◆ EXERCISE ◆
Lines from the listing below that contain the string "more" are to be reported.

════

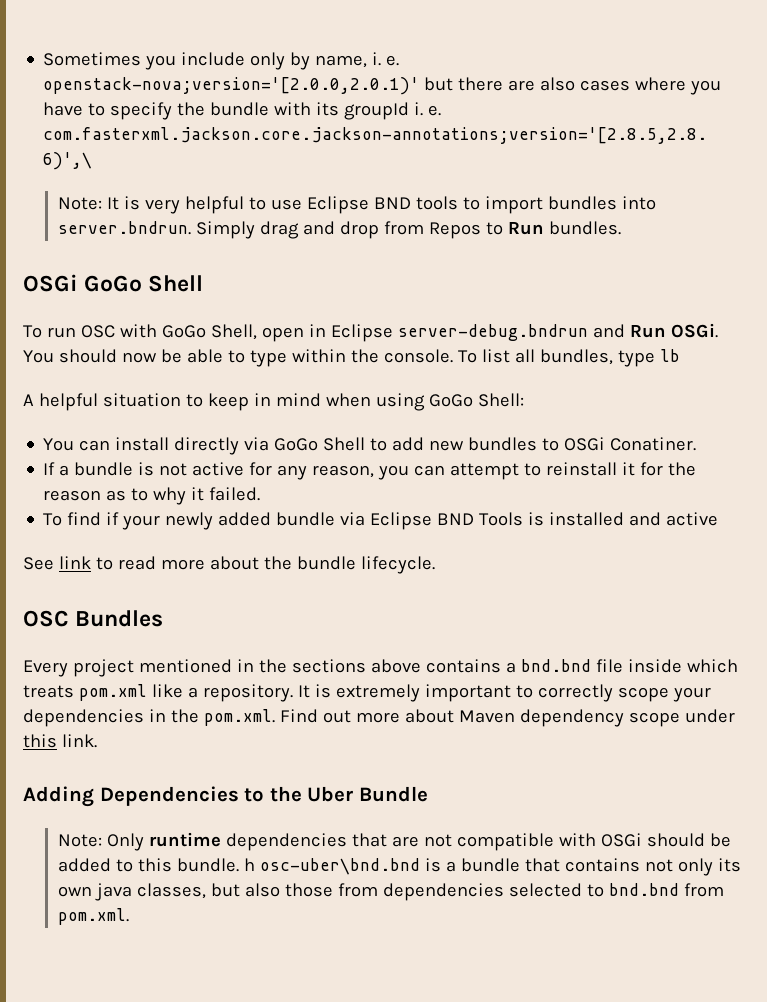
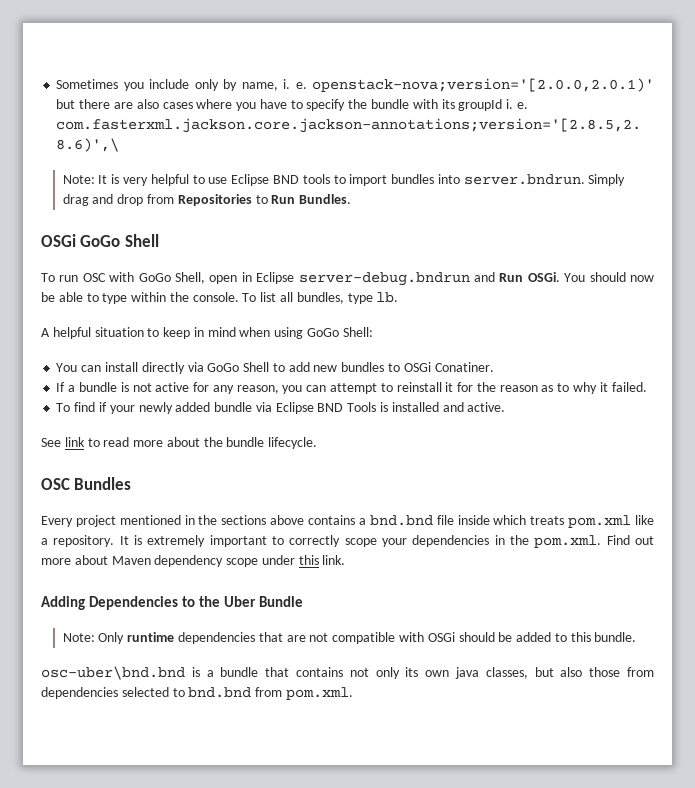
[429,222,482,239] Repos -> [177,194,252,206] Repositories
[549,221,622,235] bundles. -> [299,194,352,204] Bundles.
[659,349,680,362] lb -> [376,292,399,303] lb.
[666,512,719,526] active -> [467,402,506,412] active.
[244,858,256,871] h -> (637, 637) //

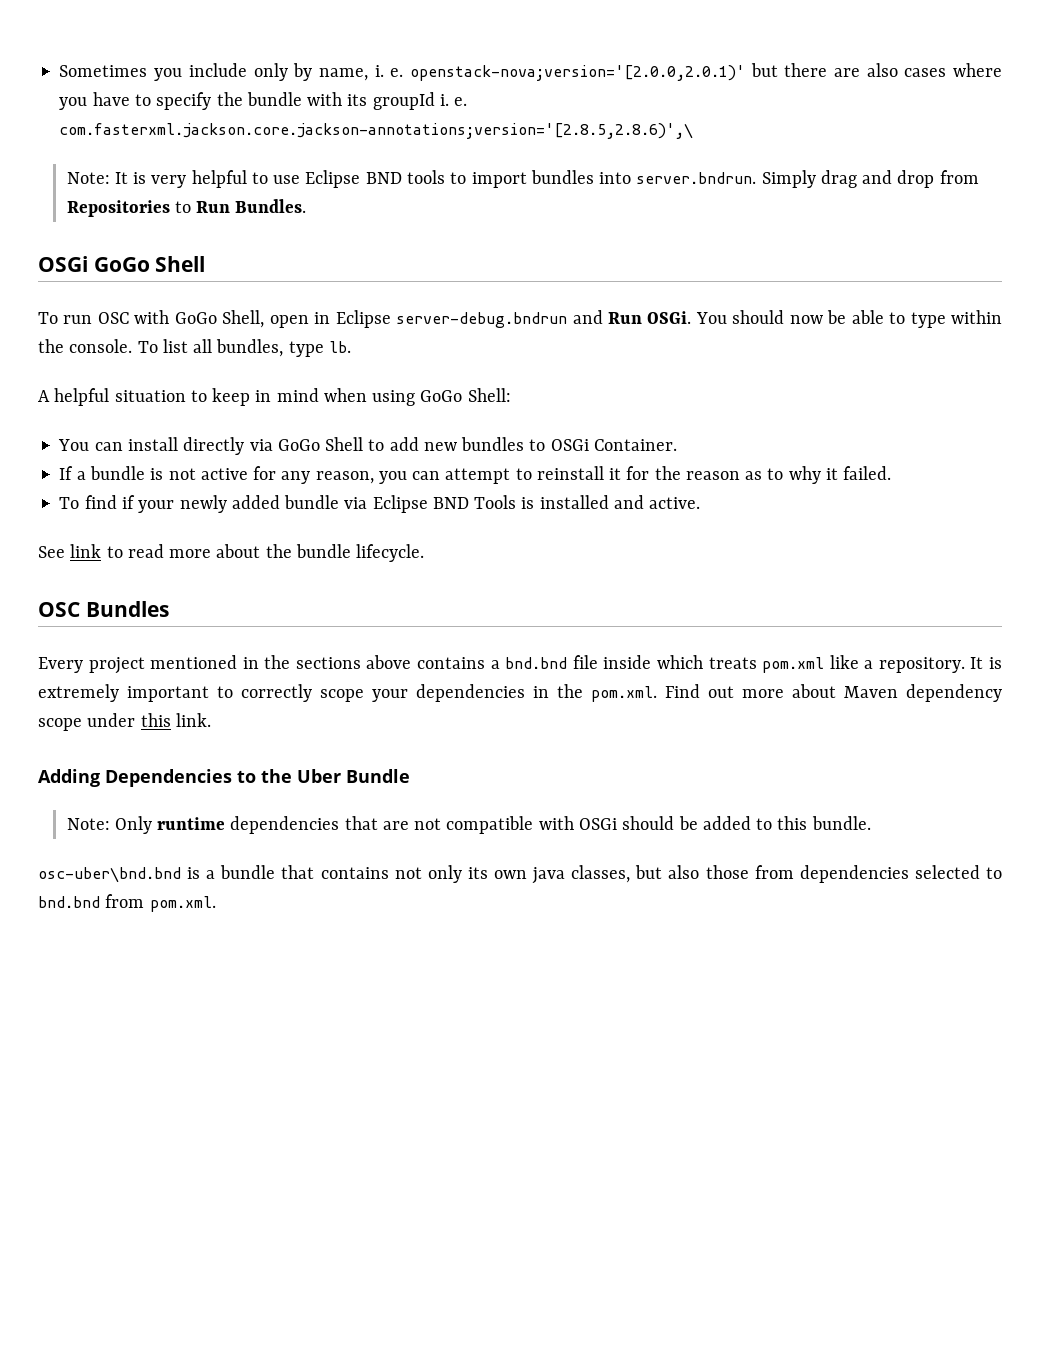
[434,362,494,372] Conatiner. -> [593,439,677,451] Container.

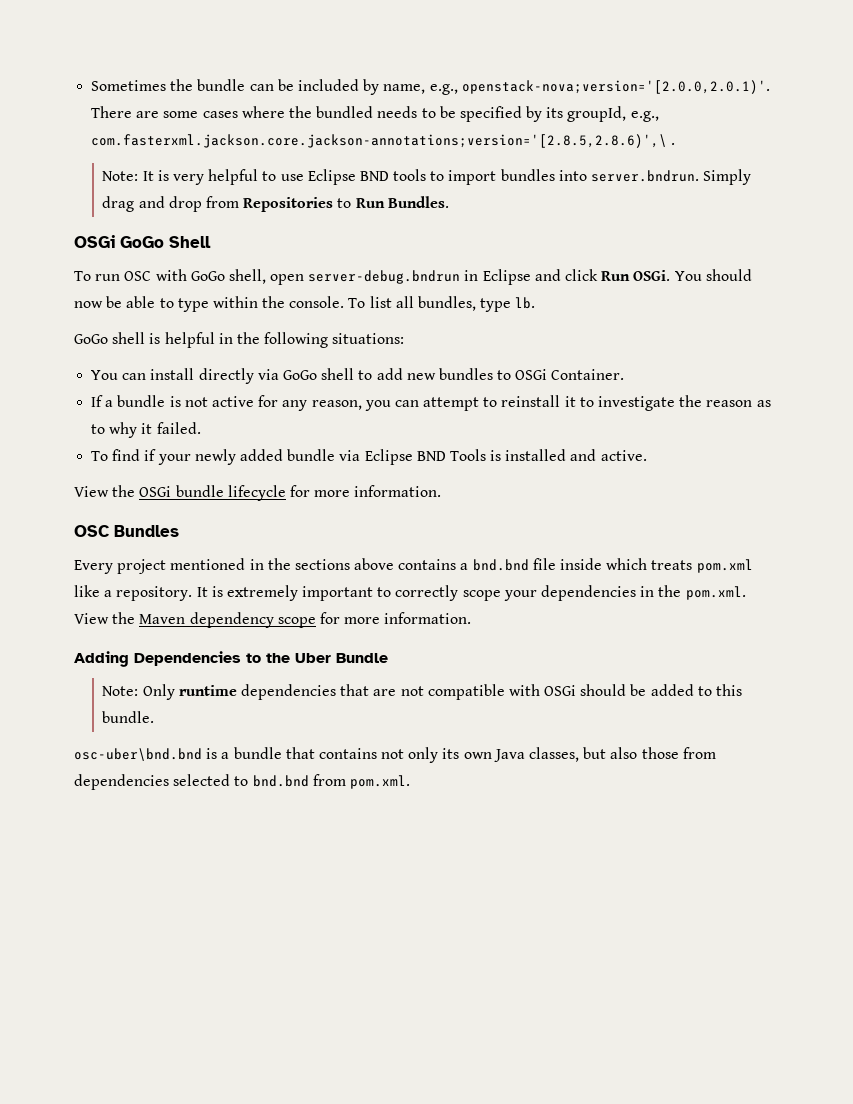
[154,63,1002,81] [59,92,468,110] you include only by name, i. e. openstack-nova;version='[2.0.0,2.0.1)' but there are also cases where you have to specify the bundle with its groupId i. e. -> [170,79,770,95] [91,106,659,122] the bundle can be included by name, e.g., openstack-nova;version='[2.0.0,2.0.1)'. There are some cases where the bundled needs to be specified by its groupId, e.g.,
(694, 131) none -> [671,143,676,145] .
[222,310,603,328] Shell, open in Eclipse server-debug.bndrun and -> [228,269,599,285] shell, open server-debug.bndrun in Eclipse and click
[38,388,511,406] A helpful situation to keep in mind when using GoGo Shell: -> [74,332,405,348] GoGo shell is helpful in the following situations:
[325,437,364,451] Shell -> [321,368,355,380] shell
[626,466,650,480] for -> [579,396,676,411] to investigate
[38,544,425,562] See link to read more about the bundle lifecycle. -> [74,485,442,501] View the OSGi bundle lifecycle for more information.
[665,684,1002,702] [38,713,211,731] Find out more about Maven dependency scope under this link. -> [74,612,472,628] View the Maven dependency scope for more information.
[532,867,566,884] java -> [493,749,525,762] Java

════

◆ ANSWER AREA ◆
[38,544,425,562] See link to read more about the bundle lifecycle. -> [74,485,442,501] View the OSGi bundle lifecycle for more information.
[665,684,1002,702] [38,713,211,731] Find out more about Maven dependency scope under this link. -> [74,612,472,628] View the Maven dependency scope for more information.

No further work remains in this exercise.